The right to initiate action before NCLT for the viability of corporate concern comes with the question as to when can an application under IBC be rejected by adjudicating authority?
Various grounds for the rejection of application are provided under IBC such as “The existence of dispute”, fraudulent application, applications with intention of mere debt recovery etc. This list is “Not Exhaustive” in nature; hence discretion lies with adjudicating authority.
Taking recourse of such discretion NCLAT in case namely “Vyomit Shares Stock & Investment Pvt. Ltd. v.

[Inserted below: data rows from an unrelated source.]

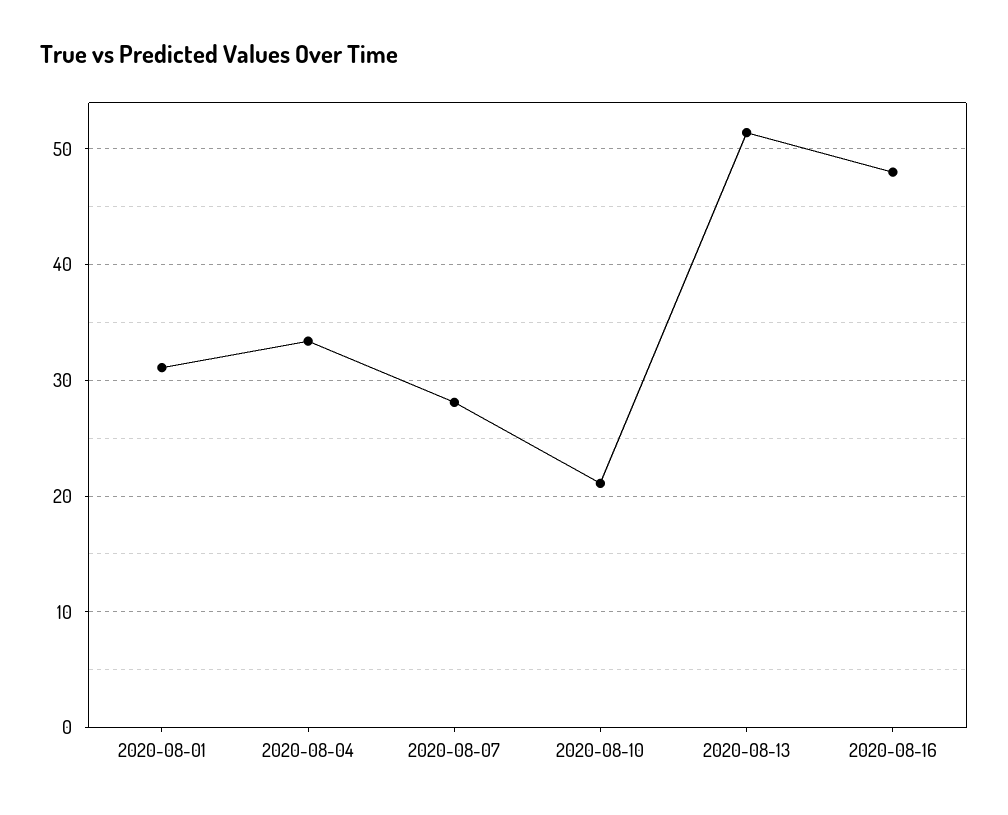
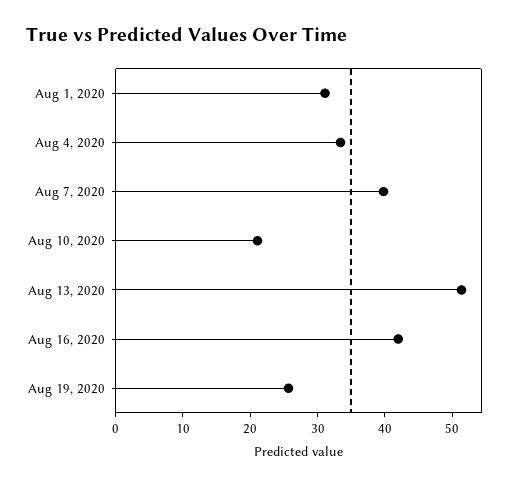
2020-08-07: 28 -> 40
2020-08-16: 48 -> 42
Aug 19, 2020: none -> 26

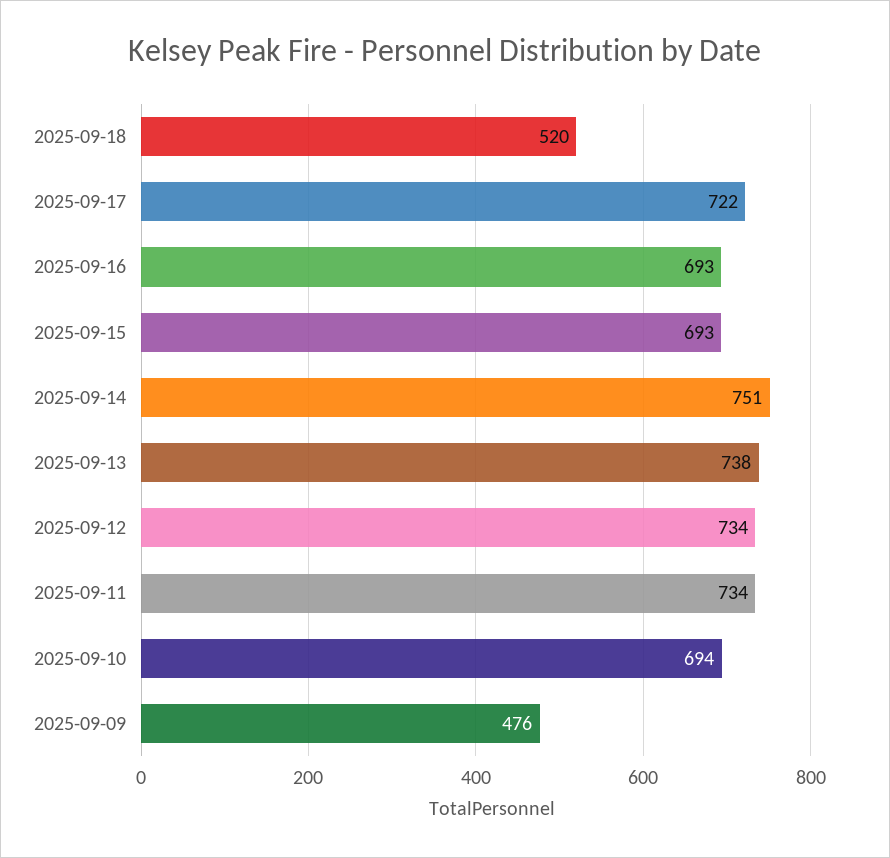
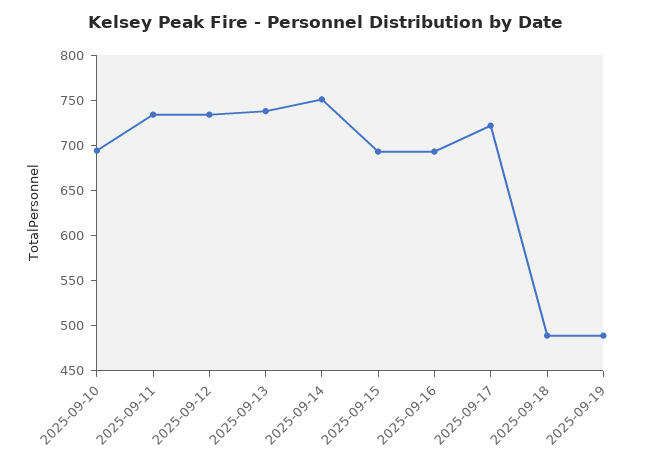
2025-09-18: 520 -> 490
2025-09-09: 476 -> none
2025-09-19: none -> 490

Securities and Exchange Board of India (Decided on 15-May-2019) held that Application under section 10 of IBC can be rejected on the ground that “the Corporate Debtor is earning sufficient income”
The said appeal was filed against the order of NCLT ‘Mumbai Bench’ where it was held that it is wring to initiate a CIRP against a corporate debtor since corporate debtor is earning sufficient income.
Therefore, on the very face of it, it appears that there is no reason for the Appellant or the corporate debtor to declare itself eligible for filling an application under section 10 of IBC.
NCLAT rejected the appeal and upheld the order of NCLT while observing that although counsel appearing on behalf of Appellant submitted that the Company is in loss and is not in position to pay the amount. However, from the records, it appears that income and profit has been generated in preceding financial year.
NCLAT took this instance taking harmonious road to the preamble of the Code and intention of legislature. Code was brought into the picture for finding each possibility of viability of Corporate concern and only when there is no scope available corporate debtor is allowed to take the recourse of dissolution. Adjudicating authority is not a mere debt recovering tribunal and is given larger responsibility to find solution of NPA. Hence in the above case it is right to reject the applicable for mere generation of loss in a financial year where on the other hand corporate debtor is earning sufficient income and is available to function in future.
IBC, in no case, can be allowed to bear the brunt of debt recovery problem.